This review aims to summarize the most recent data in the literature regarding the IC procedure, and to suggest ways it may be applied appropriately to patients with inflammatory bowel disease (IBD) in real-world clinical practice, with respect to legal and ethical principles.
The concept that patients have the right to be informed and to consent to their physician’s therapeutic decisions was not part of medical routine until the second half of the 20th century. In Ancient Greece, medical practitioners used to swear to their gods according to the Hippocratic Oath, that they would treat patients based on their ability and judgment, but no consideration was given to issues of either consent or self-determination by patients [3]. Even in the 19th century (1847), the American Medical Association declared in its first Code of Ethics [4], that “obedience of patients to the prescriptions of their physician should be prompt and implicit” and that “they should never permit their own crude opinions to influence their attention to their physicians”.
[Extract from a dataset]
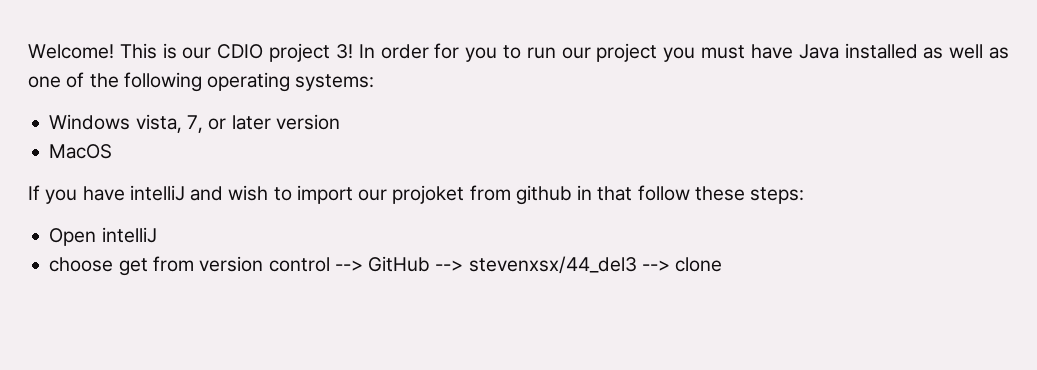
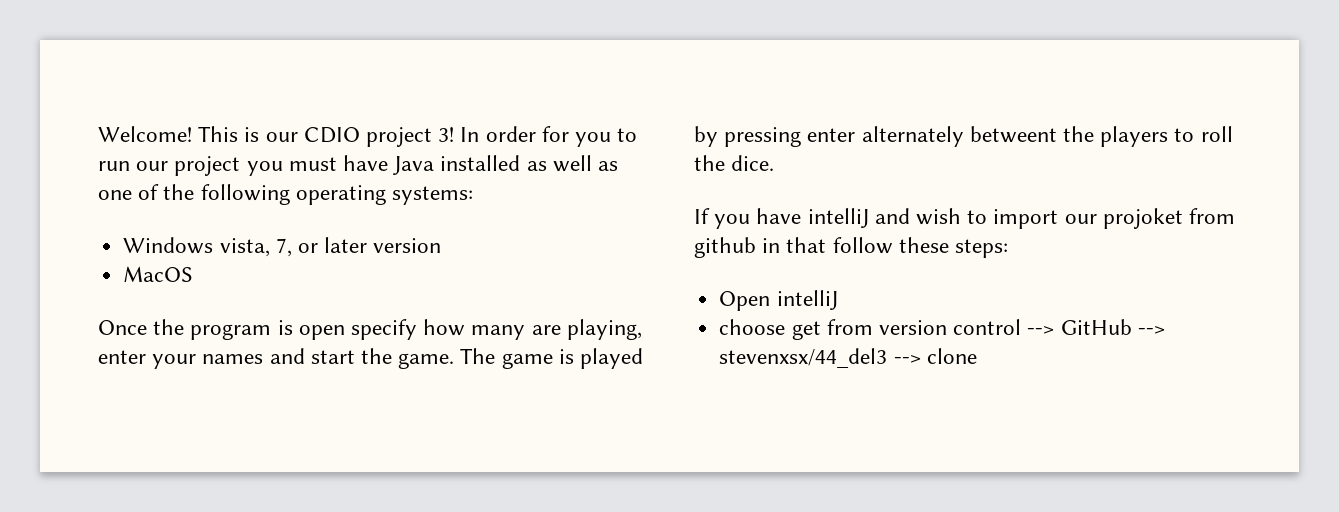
(113, 151) none -> [98,319,642,340] [98,348,644,369] [694,126,1233,147] [694,155,775,171] // Once the program is open specify how many are playing, enter your names and start the game. The game is played by pressing enter alternately betweent the players to roll the dice.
In the second half of the twentieth century, a remarkable series of cases brought IC to the attention of both lawyers and physicians. The term “informed consent” was first introduced in the Salgo v. Leland Stanford case in 1957 [5] and then elaborated in a lengthier opinion in the Kansas Supreme Court in the case of Natanson v. Kline (1960) [6]. In the latter case, a patient suffered severe injuries from cobalt radiation administered subsequent to a mastectomy for breast cancer, and the judge decided that it was necessary “to disclose and explain to the patient, in simple language, the nature of the ailment, the nature of the proposed treatment, the probability of success or alternatives, and perhaps the risks of unfortunate results and unforeseen conditions within the body” [6].
There followed an increasing trend towards patients’ independent decision-making, implemented via modifications of both the laws and the standards of IC over the next 50-60 years. In Europe, the Declaration of Lisbon in 1981 by the World Medical Association [7] and the Convention on Human Rights and Biomedicine in Oviedo in 1998, supported by the member States of the Council of Europe, the other States and the European Community [8], established the need for patients to provide informed and voluntary consent before undergoing any health-related intervention. The decisions of the Convention in Oviedo were approved and have been part of the national laws of all European Countries since. As a result, physicians’ failure or reluctance to request and obtain IC from their patients is now considered under the legal domain of negligence.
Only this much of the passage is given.